In every single case, if the groups remained separated and saw one another as "othered" the problems spanned years and generations and the societies remained fractured and insecure. Only in the societies where people dropped the labels that separated them and merged into one identity did they thrive and improve conditions for all people. In short- the best way to help Black people in America isn't to perpetuate our separate identity, but to remove the power and significance of racial identifiers entirely.
My point was more a question/observation as to why this is contentious, but "X for Women" is not seen as contentious.
While I don't appreciate your condescending tone. I agree with you that "tribalism" is generally problematic. However, you'll also find that "tribalism" has also been essential throughout history for the persistence of marginalized people and their cultures. There is an inherent tension in many places and times throughout history between identity and assimilation.
> but to remove the power and significance of racial identifiers entirely.
The issue is not the power of the identifier, but the difference in societal treatment, amassed wealth and political power that flows along racial and socioeconomic lines.

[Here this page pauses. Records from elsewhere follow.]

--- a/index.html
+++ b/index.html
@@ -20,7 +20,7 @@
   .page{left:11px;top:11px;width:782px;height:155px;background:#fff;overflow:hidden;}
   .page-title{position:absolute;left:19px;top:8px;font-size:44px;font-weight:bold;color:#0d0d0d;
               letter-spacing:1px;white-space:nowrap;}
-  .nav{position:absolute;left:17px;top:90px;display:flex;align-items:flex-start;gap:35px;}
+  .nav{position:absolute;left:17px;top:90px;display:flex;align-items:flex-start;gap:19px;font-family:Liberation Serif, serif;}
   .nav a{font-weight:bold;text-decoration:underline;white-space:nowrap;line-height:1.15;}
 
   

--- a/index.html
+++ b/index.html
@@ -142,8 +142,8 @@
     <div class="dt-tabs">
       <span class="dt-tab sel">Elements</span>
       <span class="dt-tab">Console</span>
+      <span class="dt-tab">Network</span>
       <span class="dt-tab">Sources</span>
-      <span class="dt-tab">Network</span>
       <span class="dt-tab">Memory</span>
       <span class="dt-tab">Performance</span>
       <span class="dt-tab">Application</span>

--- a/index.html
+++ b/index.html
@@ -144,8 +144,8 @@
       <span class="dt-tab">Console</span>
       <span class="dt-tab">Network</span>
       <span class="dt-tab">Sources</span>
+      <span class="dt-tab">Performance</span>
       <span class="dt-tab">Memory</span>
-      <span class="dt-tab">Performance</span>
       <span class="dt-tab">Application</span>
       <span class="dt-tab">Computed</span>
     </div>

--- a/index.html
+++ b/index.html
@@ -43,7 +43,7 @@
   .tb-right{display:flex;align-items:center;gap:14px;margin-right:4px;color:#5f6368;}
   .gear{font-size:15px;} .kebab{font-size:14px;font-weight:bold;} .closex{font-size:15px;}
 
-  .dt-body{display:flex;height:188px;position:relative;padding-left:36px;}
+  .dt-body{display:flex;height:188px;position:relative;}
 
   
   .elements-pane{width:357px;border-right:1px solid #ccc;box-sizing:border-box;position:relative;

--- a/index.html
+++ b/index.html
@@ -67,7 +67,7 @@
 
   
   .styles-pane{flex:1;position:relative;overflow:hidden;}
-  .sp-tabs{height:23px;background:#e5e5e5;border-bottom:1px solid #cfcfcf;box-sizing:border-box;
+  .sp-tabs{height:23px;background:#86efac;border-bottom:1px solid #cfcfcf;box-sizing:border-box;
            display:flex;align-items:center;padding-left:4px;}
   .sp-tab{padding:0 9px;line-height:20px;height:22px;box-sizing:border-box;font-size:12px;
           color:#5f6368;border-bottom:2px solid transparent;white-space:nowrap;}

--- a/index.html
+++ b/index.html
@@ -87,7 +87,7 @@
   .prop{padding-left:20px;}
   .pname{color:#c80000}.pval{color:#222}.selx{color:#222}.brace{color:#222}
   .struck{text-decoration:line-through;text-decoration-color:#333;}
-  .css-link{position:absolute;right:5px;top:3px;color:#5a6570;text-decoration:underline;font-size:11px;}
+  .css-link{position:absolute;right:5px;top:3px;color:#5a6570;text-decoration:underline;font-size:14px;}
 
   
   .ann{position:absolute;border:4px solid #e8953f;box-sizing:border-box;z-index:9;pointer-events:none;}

Which brings me back to my original point, why do we not see the same ire when talking about resources directly aimed at specific underserved needs of women?
> why this is contentious, but "X for Women" is not seen as contentious.
“X for Women” is seen as contentious. In fact, “X for Women" articles on HN often have all the same arguments, with gender in place of race, as this thread, with very slight changes, with focus on serving the unmet needs of women with regard to X painted as sexist and equivalent to external regulation based on gender role stereotypes just as this is compared to state-mandated segregated services.
Being black, but not a woman, it's difficult for me to validate the premise that people aren't as much in arms about "women's issues" as they are about "racial issues."
However, while tribalism is definitely a thing, women are generally seen as being included in the tribe. Perhaps that's why you see it as being less contentious.
I'll also point out that this "the difference in societal treatment, amassed wealth and political power that flows along racial and socioeconomic lines" is exactly what results from the power of the identifier.
> In short- the best way to help Black people in America isn't to perpetuate our separate identity, but to remove the power and significance of racial identifiers entirely.
And you think the source of this power and significance is...media streaming companies?